Credo che quella fosse la vera televisione, quindi mi sarebbe piaciuto lavorare in un varieta’ di quel calibro.
Cosa pensi degli influencer che hanno invaso la tv moderna?
Penso che i tempi siano cambiati e di conseguenza anche gli strumenti di comunicazione. Un tempo per far sentire la propria voce e per farsi conoscere bastava un passaggio televisivo o un articolo sul giornale. Adesso basta avere un cellulare e tanta creatività. E se si parla di pura creatività, ben venga anche in tv.
Oltre a Mina ci sono altri cantanti che hanno segnato il tuo percorso musicale?

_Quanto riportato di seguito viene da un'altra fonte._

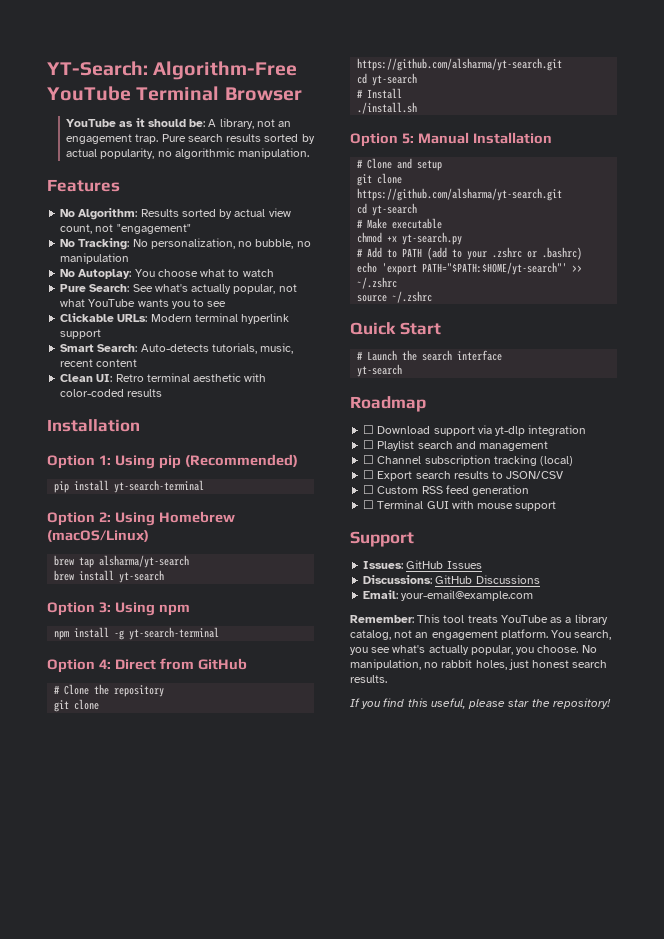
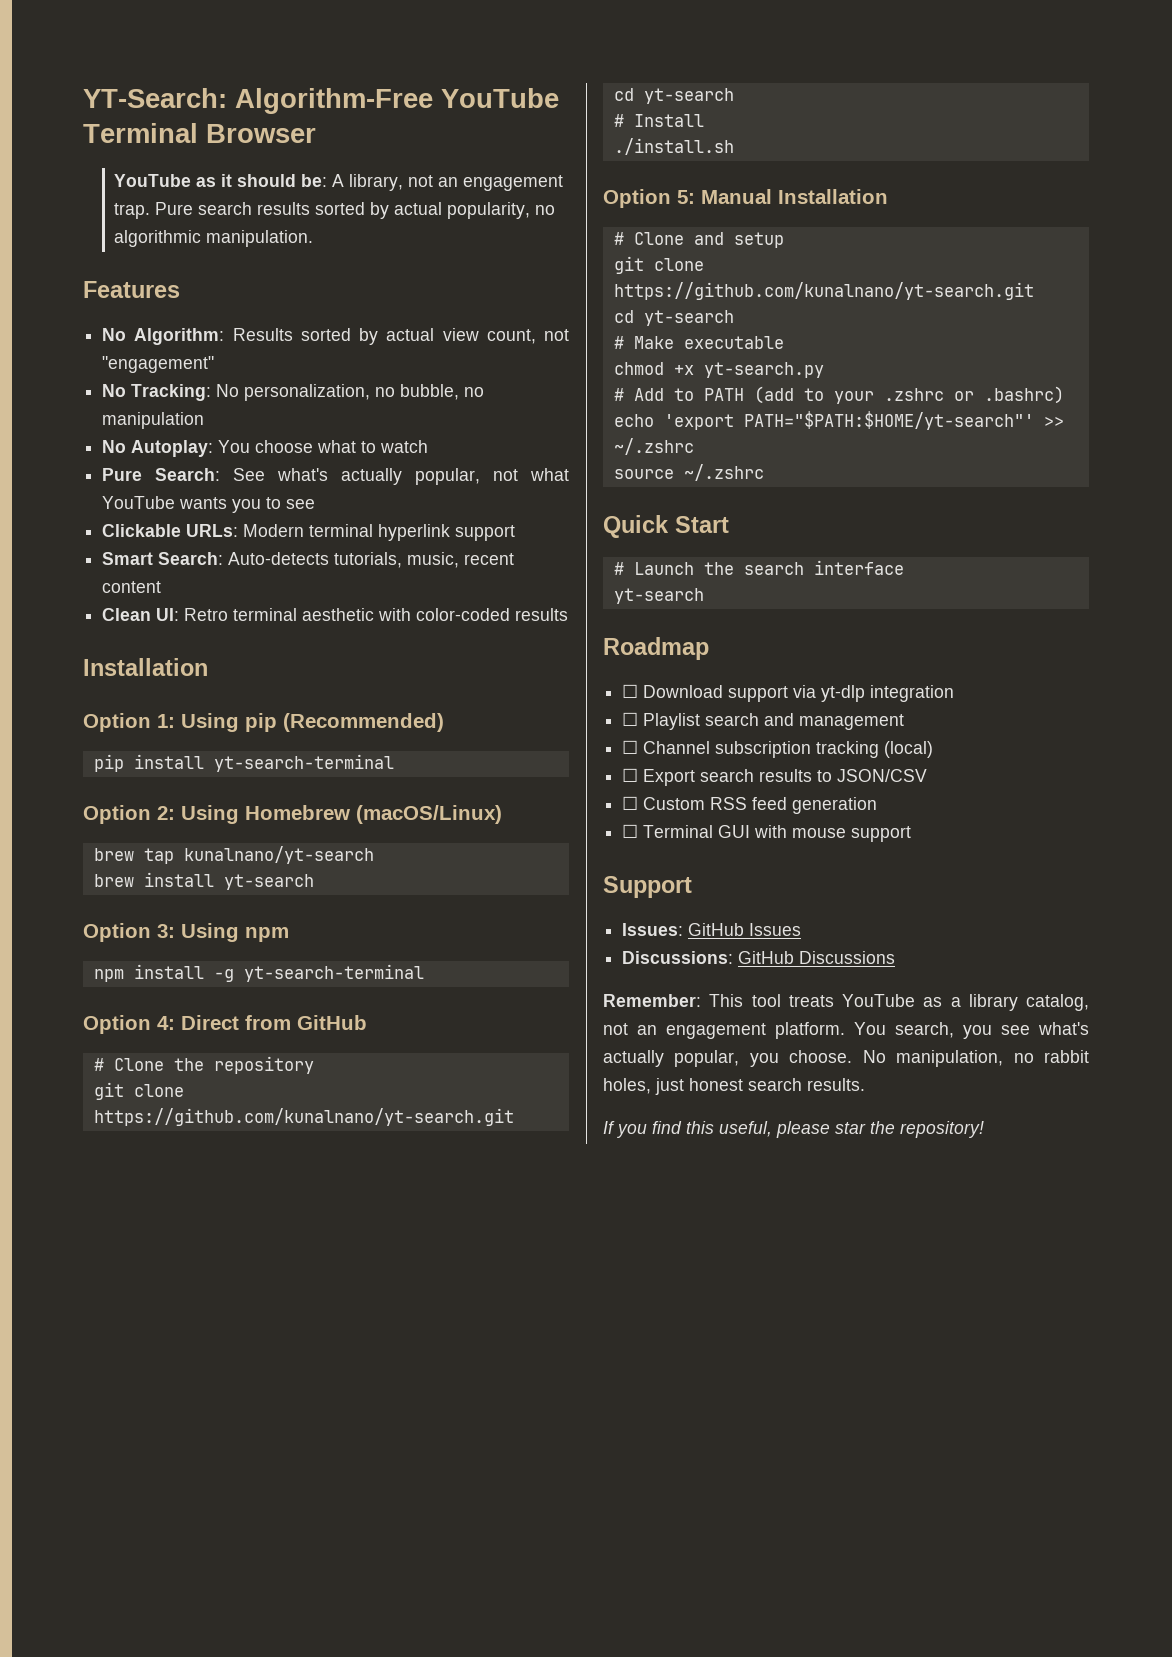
- brew tap alsharma/yt-search
+ brew tap kunalnano/yt-search
  # Clone the repository
- git clone https://github.com/alsharma/yt-search.git
+ git clone https://github.com/kunalnano/yt-search.git
  # Clone and setup
- git clone https://github.com/alsharma/yt-search.git
+ git clone https://github.com/kunalnano/yt-search.git
- Email: your-email@example.com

Sono cresciuto ascoltando Mina e Battisti. Grazie a loro ho capito l’importanza delle parole in una canzone. Poi sono cresciuto ascoltando anche Raf, Mietta, Pausini, Dalla e Ramazzotti. Sono un grande amante anche della musica anni 80.
I tuoi progetti futuri?
Adesso sto lavorando al nuovo singolo che uscirà nei prossimi mesi e ad un ep che spero di pubblicare per fine anno. Sanremo è nel mio cuore. Che sia sul palco o dietro le quinte, spero un giorno di aggiungere questo prezioso tassello alla mia vita!
Il tuo sogno nel cassetto? 
Mi piacerebbe scrivere per Mina, la sua voce è casa, è famiglia. Ha sempre fatto parte della mia vita. Vorrei tanto proporle dei brani ma il vero problema è trovare il coraggio.